I feel honoured to be giving this address in Dennis’s name and want to thank the organisers for the opportunity and privilege to do so. Dennis was always one of my heroes.

I didn’t meet Dennis Brutus until 2009 when I made my only trip to South Africa. It was such a pleasure to meet this elder statesman of anti-apartheid activism, with his dramatic shock of white hair, and undimmed passion for justice.

I was envious of his hair I have to say – for obvious reasons!

I’m going to talk about what I think we need to do when a liberation movement becomes a barrier to liberation. But to set the context I’m going to talk a little bit about 1976 because it’s a year where South Africa, New Zealand, colonialism, apartheid and Dennis Brutus intersected.

In fact I first became aware of Dennis’s name in 1976 at the time of the Montreal Olympics when he was working hard with others in the anti-apartheid struggle. Unfortunately at the time, this colonial country of New Zealand was standing with our “kith and kin” in white South Africa and a government minister had farewelled the All Blacks touring apartheid South Africa by saying the team went with “the goodwill and blessing” of the New Zealand government.

In fact to the fury of most of the world our All Blacks were playing the Springboks during the Soweto uprising – which had its 46th anniversary last week. Black school children were being murdered in the streets of South Africa in their hundreds (600 black children were killed between 16 June and the end of the year) while the All Blacks entertained the supporters of the white regime.

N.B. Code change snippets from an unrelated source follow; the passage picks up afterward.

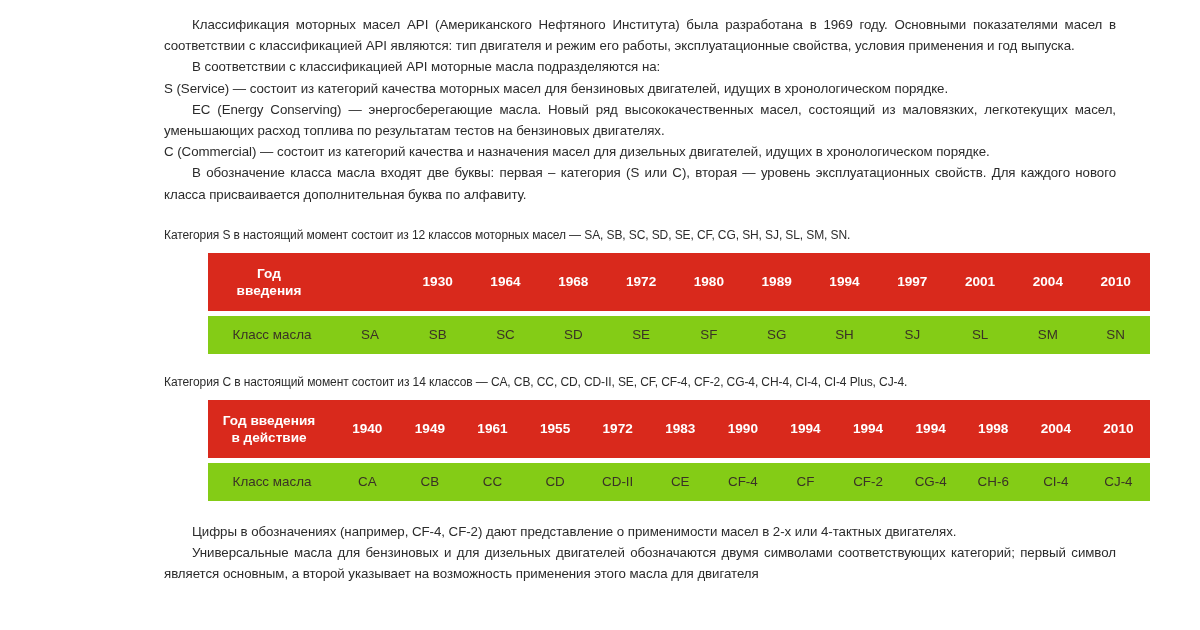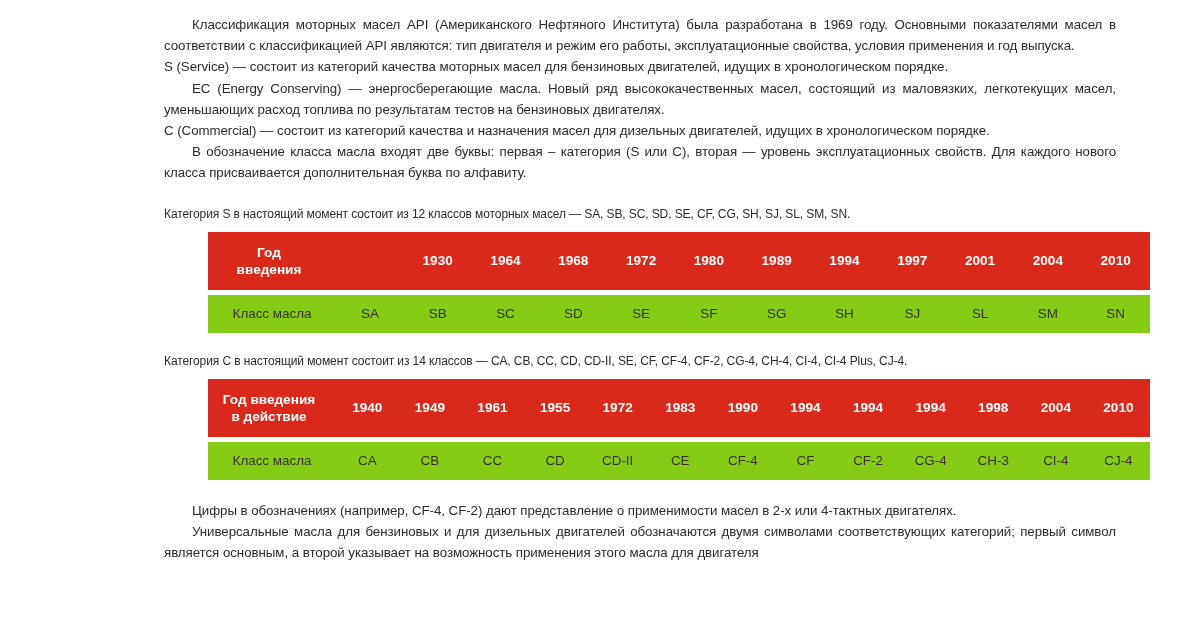--- a/index.html
+++ b/index.html
@@ -105,20 +105,21 @@
   .gap-4 { height: 8px; }
   .gap-5 { height: 20px; }
 </style>
 </head>
 <body>
 
 <div class="page">
 
   <div class="prose">
     <p class="para indent">Классификация моторных масел API (Американского Нефтяного Института) была разработана в 1969 году. Основными показателями масел в соответствии с классификацией API являются: тип двигателя и режим его работы, эксплуатационные свойства, условия применения и год выпуска.</p>
+    <p class="para indent">В соответствии с классификацией API моторные масла подразделяются на:</p>
     <p class="para">S (Service) — состоит из категорий качества моторных масел для бензиновых двигателей, идущих в хронологическом порядке.</p>
     <p class="para indent">EC (Energy Conserving) — энергосберегающие масла. Новый ряд высококачественных масел, состоящий из маловязких, легкотекущих масел, уменьшающих расход топлива по результатам тестов на бензиновых двигателях.</p>
     <p class="para">C (Commercial) — состоит из категорий качества и назначения масел для дизельных двигателей, идущих в хронологическом порядке.</p>
     <p class="para indent">В обозначение класса масла входят две буквы: первая – категория (S или C), вторая — уровень эксплуатационных свойств. Для каждого нового класса присваивается дополнительная буква по алфавиту.</p>
   </div>
 
   <div class="gap-1"></div>
 
   <p class="table-caption">Категория S в настоящий момент состоит из 12 классов моторных масел — SA, SB, SC, SD, SE, CF, CG, SH, SJ, SL, SM, SN.</p>
 
@@ -211,21 +212,21 @@
           <td>CA</td>
           <td>CB</td>
           <td>CC</td>
           <td>CD</td>
           <td>CD-II</td>
           <td>CE</td>
           <td>CF-4</td>
           <td>CF</td>
           <td>CF-2</td>
           <td>CG-4</td>
-          <td>CH-3</td>
+          <td>CH-6</td>
           <td>CI-4</td>
           <td>CJ-4</td>
         </tr>
       </tbody>
     </table>
   </div>
 
   <div class="gap-5"></div>
 
   <div class="prose">

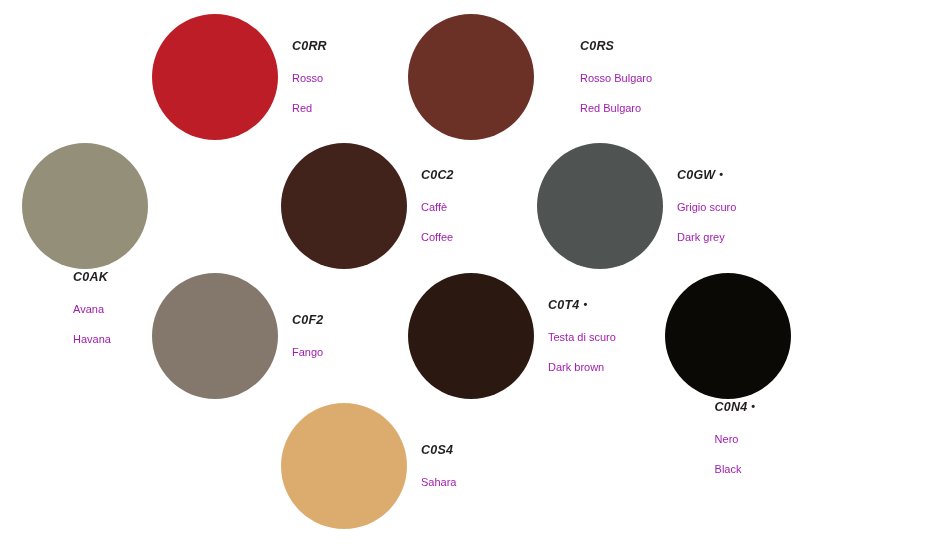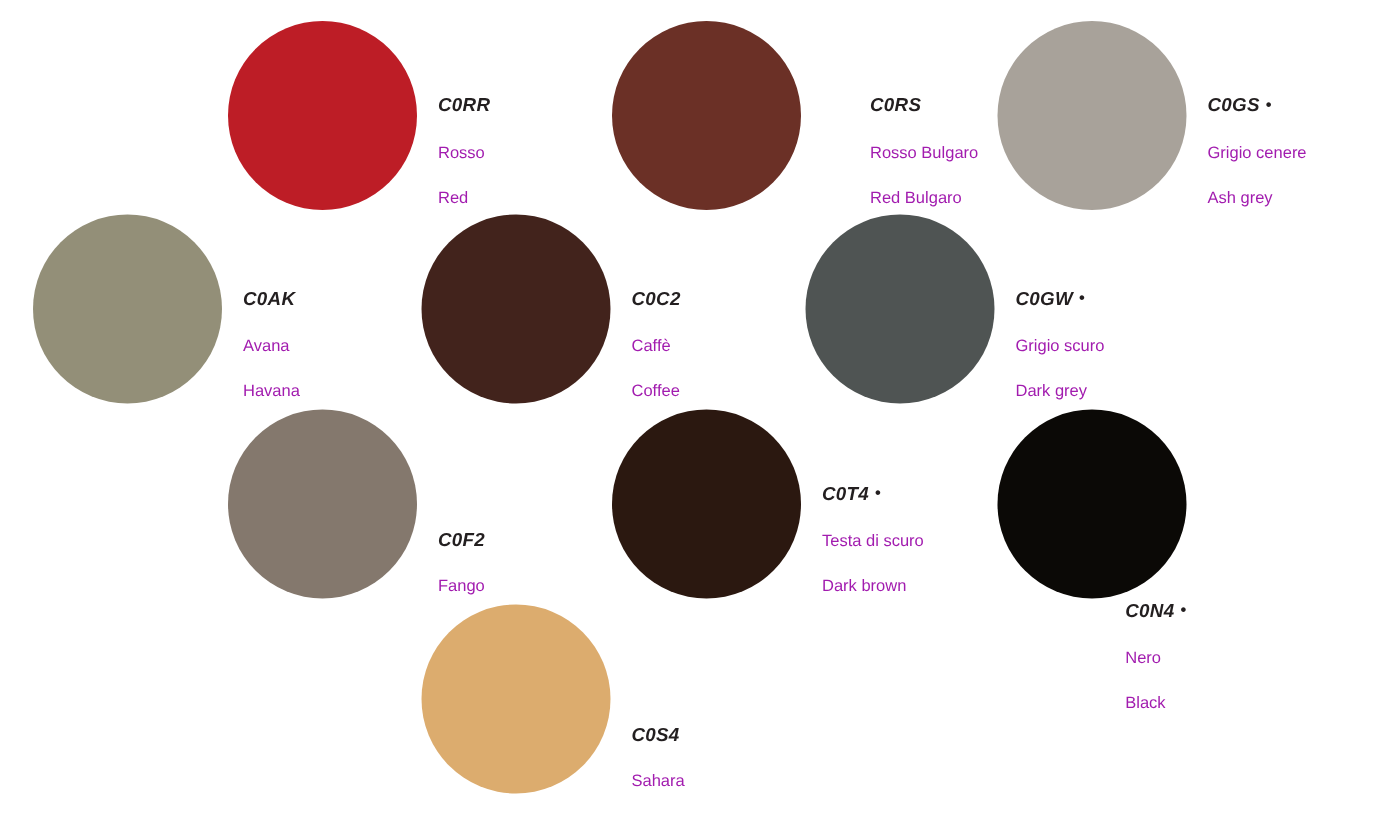--- a/index.html
+++ b/index.html
@@ -17,21 +17,21 @@
   }
 
   #palette {
     position: absolute;
     inset: 0;
   }
 
   .swatch-entry {
     position: absolute;
     display: flex;
-    align-items: flex-end;
+    align-items: center;
   }
 
   .swatch-disc {
     border-radius: 50%;
     flex: 0 0 auto;
   }
 
   .swatch-text {
     margin-left: 14px;
     line-height: 1.32;
@@ -77,29 +77,21 @@
       </div>
     </div>
     <div class="swatch-entry" style="left: 408px; top: 14px; height: 126px; gap: 32px;">
       <div class="swatch-disc" style="width: 126px; height: 126px; background: rgb(107, 48, 38);"></div>
       <div class="swatch-text">
         <span class="swatch-code">C0RS</span>
         <span class="swatch-name-it">Rosso Bulgaro</span>
         <span class="swatch-name-en">Red Bulgaro</span>
       </div>
     </div>
-    <div class="swatch-entry" style="left: 665px; top: 14px; height: 126px;">
-      <div class="swatch-disc" style="width: 126px; height: 126px; background: rgb(168, 162, 154);"></div>
-      <div class="swatch-text">
-        <span class="swatch-code">C0GS<span class="star">•</span></span>
-        <span class="swatch-name-it">Grigio cenere</span>
-        <span class="swatch-name-en">Ash grey</span>
-      </div>
-    </div>
-    <div class="swatch-entry" style="left: 22px; top: 143px; height: 126px;">
+    <div class="swatch-entry" style="left: 22px; top: 143px; height: 126px; flex-direction: column;">
       <div class="swatch-disc" style="width: 126px; height: 126px; background: rgb(147, 143, 120);"></div>
       <div class="swatch-text">
         <span class="swatch-code">C0AK</span>
         <span class="swatch-name-it">Avana</span>
         <span class="swatch-name-en">Havana</span>
       </div>
     </div>
     <div class="swatch-entry" style="left: 281px; top: 143px; height: 126px;">
       <div class="swatch-disc" style="width: 126px; height: 126px; background: rgb(66, 35, 28);"></div>
       <div class="swatch-text">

Earlier that same year our Prime Minister Rob Muldoon had castigated Abraham Ordia, the President of the Supreme Council for Sport in Africa and refused to meet him when Ordia came to New Zealand. Muldoon infamously said “Ordia can stew in his own juice”. After this insult Ordia left New Zealand early and the follow up played out in Montreal later in the year where African countries tried to have New Zealand excluded from the games.

When the motion to have New Zealand thrown out of the games was lost, 29 African and Caribbean countries boycotted the games because New Zealand was there.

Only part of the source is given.